According to the Wikipedia, virtualization refers to the act of creating a virtual (rather than actual) version of something, including virtual computer hardware platforms, operating systems, storage devices, and computer network resources.
Visualization began in the 1960's. In 1964, IBM developed a Virtual Machine Monitor to run their various operating systems on their mainframes providing a way to logically partition these big computers into separate virtual machines.
About server virtualization
Server virtualization can be defined as the partitioning of a physical server into several small and isolated virtual spaces. These virtual spaces can be used by multiple users for their respective requirements.
Why need server virtualization
There are lot of benefits of using server virtualization. The financial motivation is number one on the list.
- Financial benefit (Virtualization can save a lot of money. You can turn a single purpose server into a multi-tasking one by using virtualization)
- Save energy ( Virtualization reduces the number of physical servers, so it reducing the required energy)
- Save time (Since using fewer servers, you can spend less time on server maintenance)
- Increase uptime
- Improve disaster recovery
- Fast server provisioning and deployments
Types of server virtualization
There are three main categories of server virtualization techniques.
- Operating system level virtualization
- Hardware level virtualization/emulation
- Para virtualization
In this article we mainly focused on OS level and Hardware level virtualization technologies.
Hardware level virtualization/emulation
Specialized software called hypervisor, creates virtual hardware(exactly replicate real hardware) for OS. They can hold multiple OS in single server. Each OS loaded into a virtual machine and works as standalone and unmodified OS.
There are two classes of hypervisors exists
- Type 1 hypervisor
- Type 2 hypervisor
Type 1 hypervisor
Type 1 hypervisors run directly on the system hardware without needing any operating system. They are often referred to as a “native” or “bare metal” or “embedded” hypervisors.
Following are some examples of Type 1 hypervisors
- VMware ESXi
- Microsoft Hyper-V
Type 2 hypervisor
Type 2 hypervisors run on a host operating system. They cannot directly communicate with hardware. That’s why it requires operating system to communicate with hardware.

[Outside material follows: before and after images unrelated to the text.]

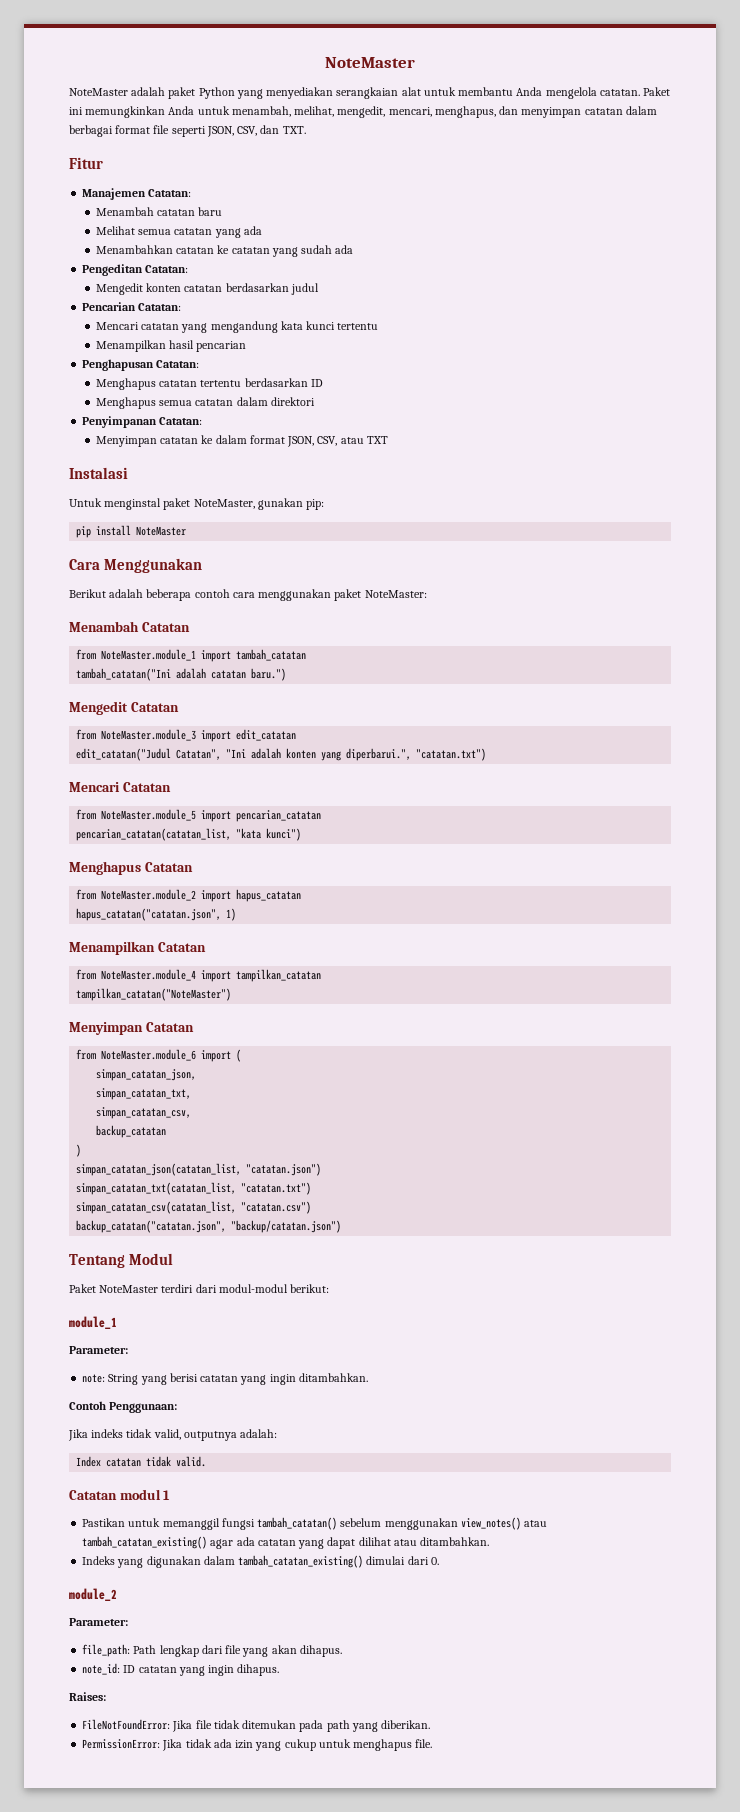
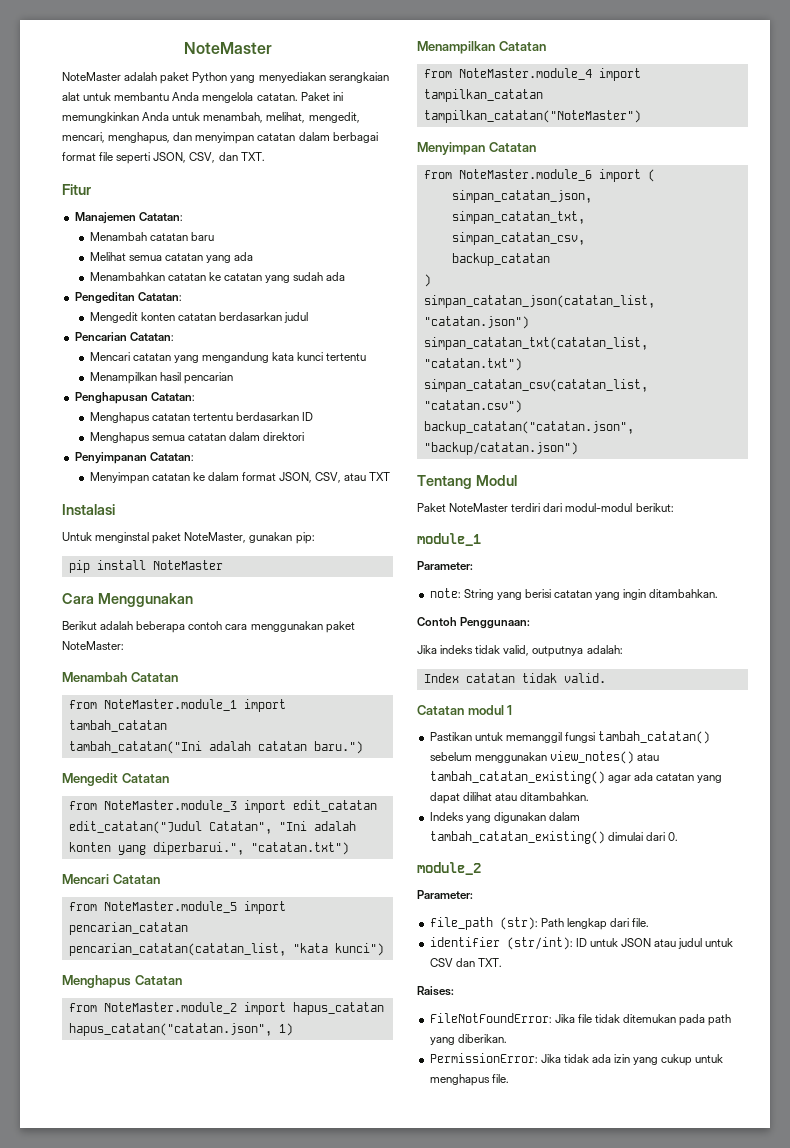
- file_path: Path lengkap dari file yang akan dihapus.
- note_id: ID catatan yang ingin dihapus.
+ file_path (str): Path lengkap dari file.
+ identifier (str/int): ID untuk JSON atau judul untuk CSV dan TXT.

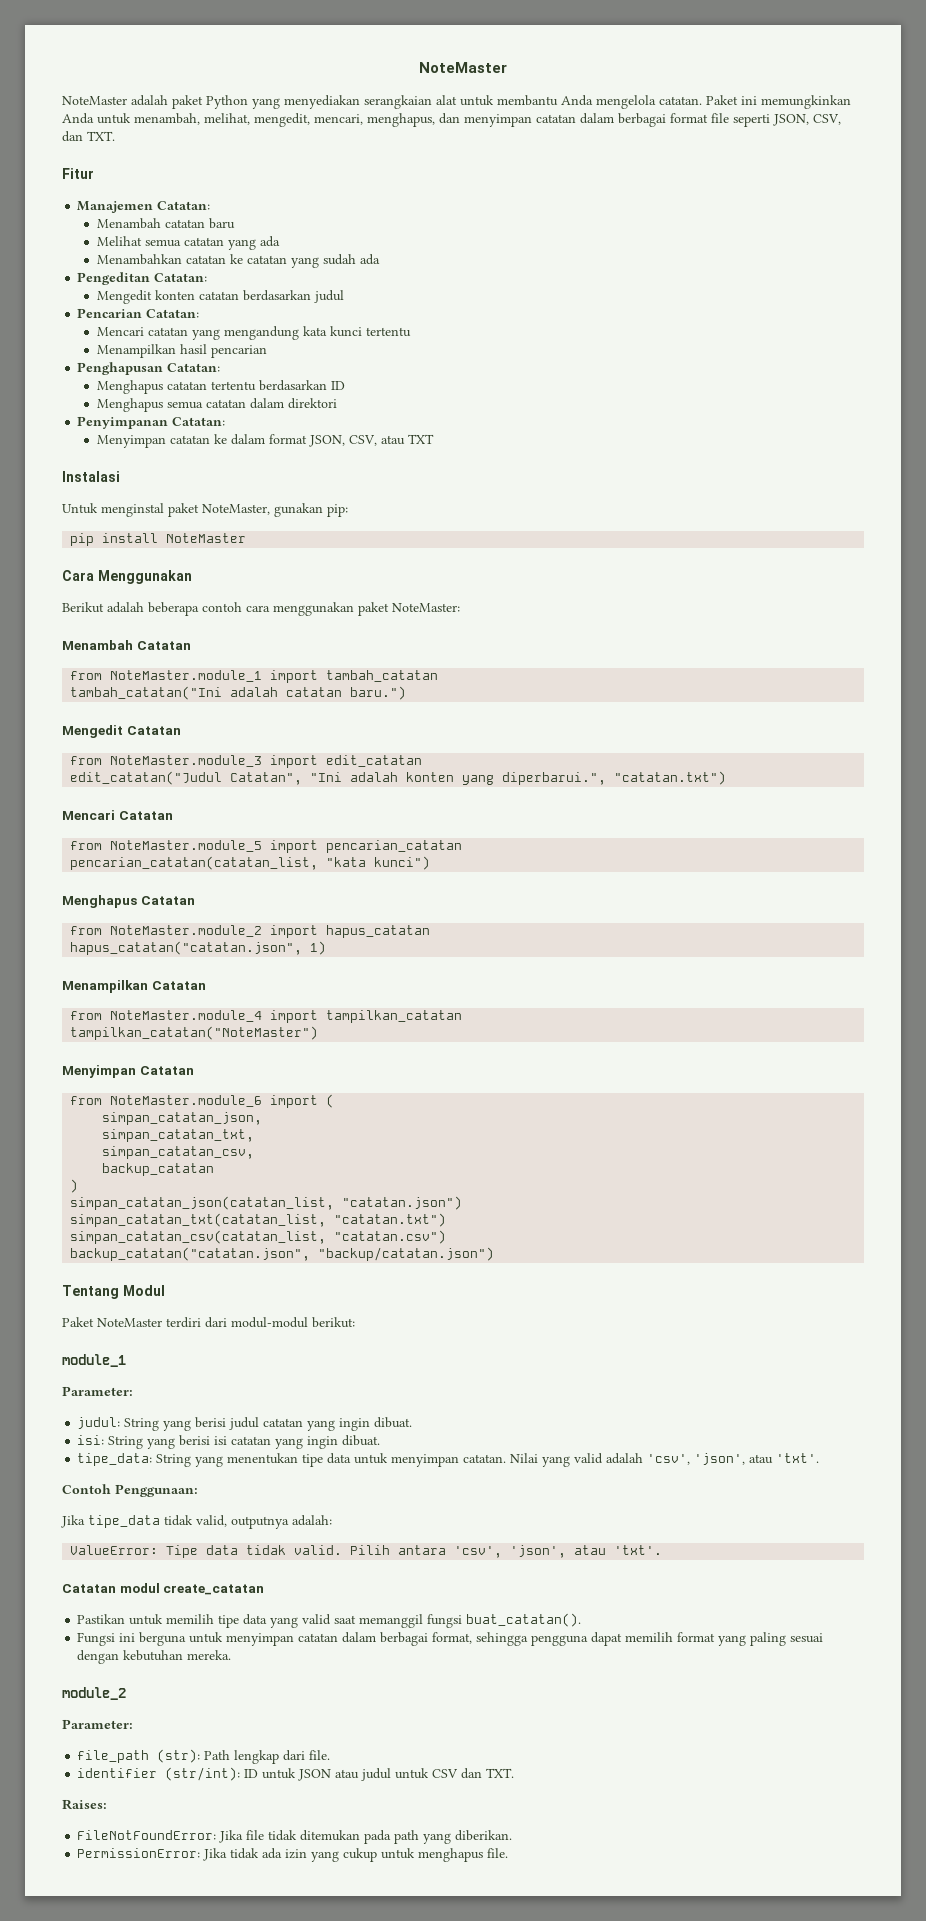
- note: String yang berisi catatan yang ingin ditambahkan.
+ judul: String yang berisi judul catatan yang ingin dibuat.
+ isi: String yang berisi isi catatan yang ingin dibuat.
+ tipe_data: String yang menentukan tipe data untuk menyimpan catatan. Nilai yang valid adalah 'csv', 'json', atau 'txt'.
- Jika indeks tidak valid, outputnya adalah:
+ Jika tipe_data tidak valid, outputnya adalah:
- Index catatan tidak valid.
+ ValueError: Tipe data tidak valid. Pilih antara 'csv', 'json', atau 'txt'.
- Catatan modul 1
+ Catatan modul create_catatan
- Pastikan untuk memanggil fungsi tambah_catatan() sebelum menggunakan view_notes() atau tambah_catatan_existing() agar ada catatan yang dapat dilihat atau ditambahkan.
- Indeks yang digunakan dalam tambah_catatan_existing() dimulai dari 0.
+ Pastikan untuk memilih tipe data yang valid saat memanggil fungsi buat_catatan().
+ Fungsi ini berguna untuk menyimpan catatan dalam berbagai format, sehingga pengguna dapat memilih format yang paling sesuai dengan kebutuhan mereka.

Following are some examples of Type 2 hypervisors
- VMWare Player
- Oracle VirtualBox
Advantages of hardware level virtualization
- Provides more security since using individual kernel per operating system. These individual kernels limit the attack surface to the hypervisor
- Multiple OS environments can exist simultaneously on the same machine, isolated from each other(For an example, windows, linux, OSX)
Disadvantages of hardware level virtualization
- Increased memory and processor usage as part of overhead introduced by the VM
- Required more booting time since using seperate operating systems.

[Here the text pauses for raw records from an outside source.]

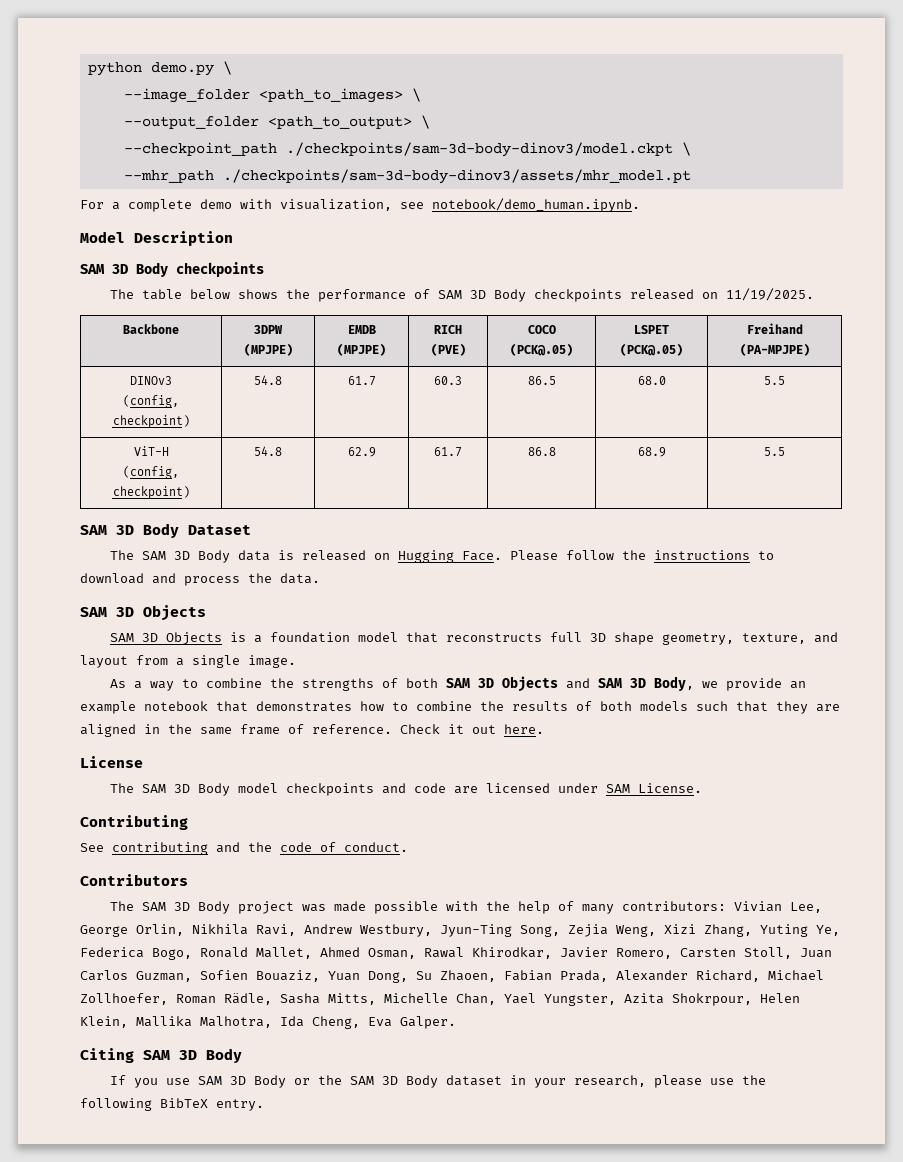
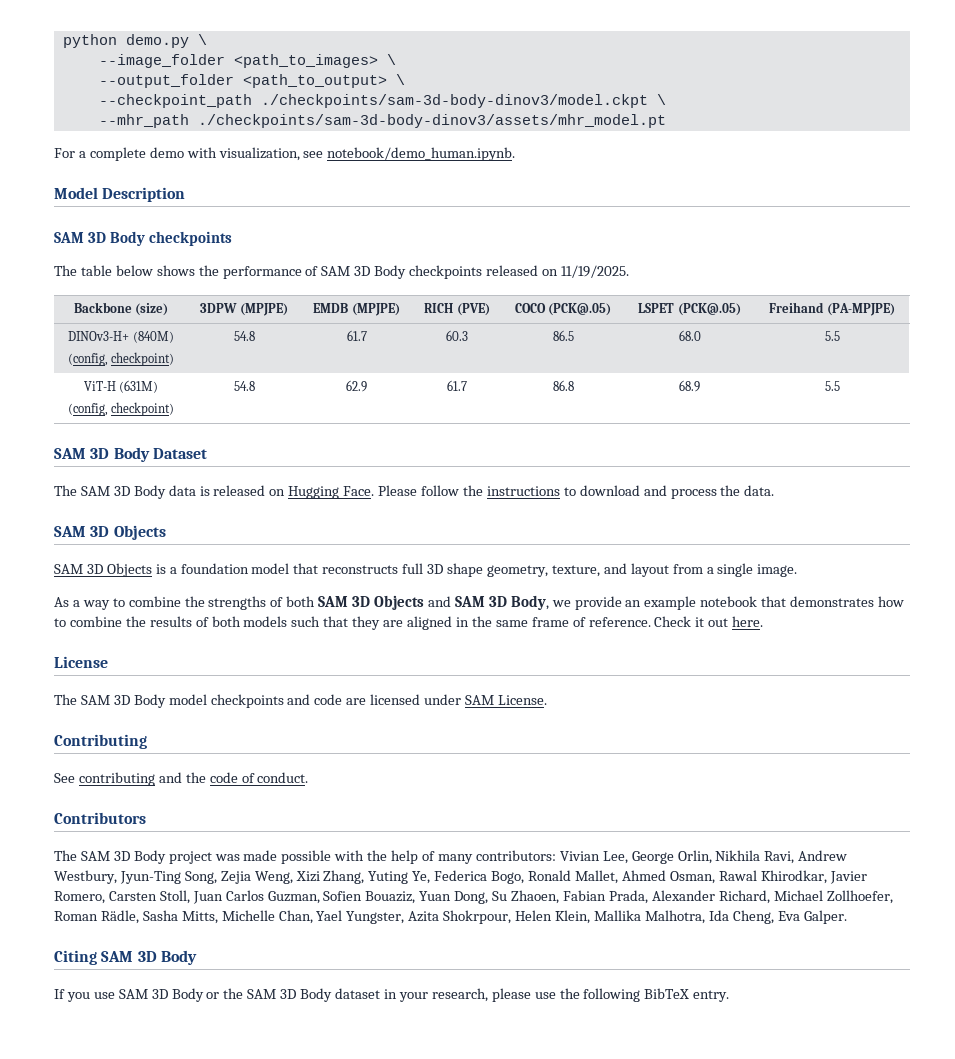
- Backbone | 3DPW (MPJPE) | EMDB (MPJPE) | RICH (PVE) | COCO (PCK@.05) | LSPET (PCK@.05) | Freihand (PA-MPJPE)
+ Backbone (size) | 3DPW (MPJPE) | EMDB (MPJPE) | RICH (PVE) | COCO (PCK@.05) | LSPET (PCK@.05) | Freihand (PA-MPJPE)
- DINOv3
+ DINOv3-H+ (840M)
- ViT-H
+ ViT-H (631M)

Operation system level virtualization
In operating system level virtualization, the kernel of the operating system allows to run multiple isolated user spaces. It means one operating system and one kernel involved in here. All the user spaces shares the kernal as well as the resources such as CPU, RAM, Hard disk, and network etc of the original host server.
Each user space has its own file system, system libraries, process tables and network configuration. These user spaces knows as containers, since they creates self contained environment.

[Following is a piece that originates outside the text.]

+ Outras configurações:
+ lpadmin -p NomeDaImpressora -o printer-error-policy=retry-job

Following are some examples of OS level virtualization tools
- Linux Containers(LXC)
These tools are more populer in PaaS(Platform as a Service) providers.
Advantages of OS level virtualization
- Since a separate kernel doesn’t load for each user session, the overhead associated with multiple OSs isn’t experienced in containers(so containers use less memory and CPU than VMs)
- Since containers are just sandboxed environments within an OS, the time to initiate a container can be milliseconds.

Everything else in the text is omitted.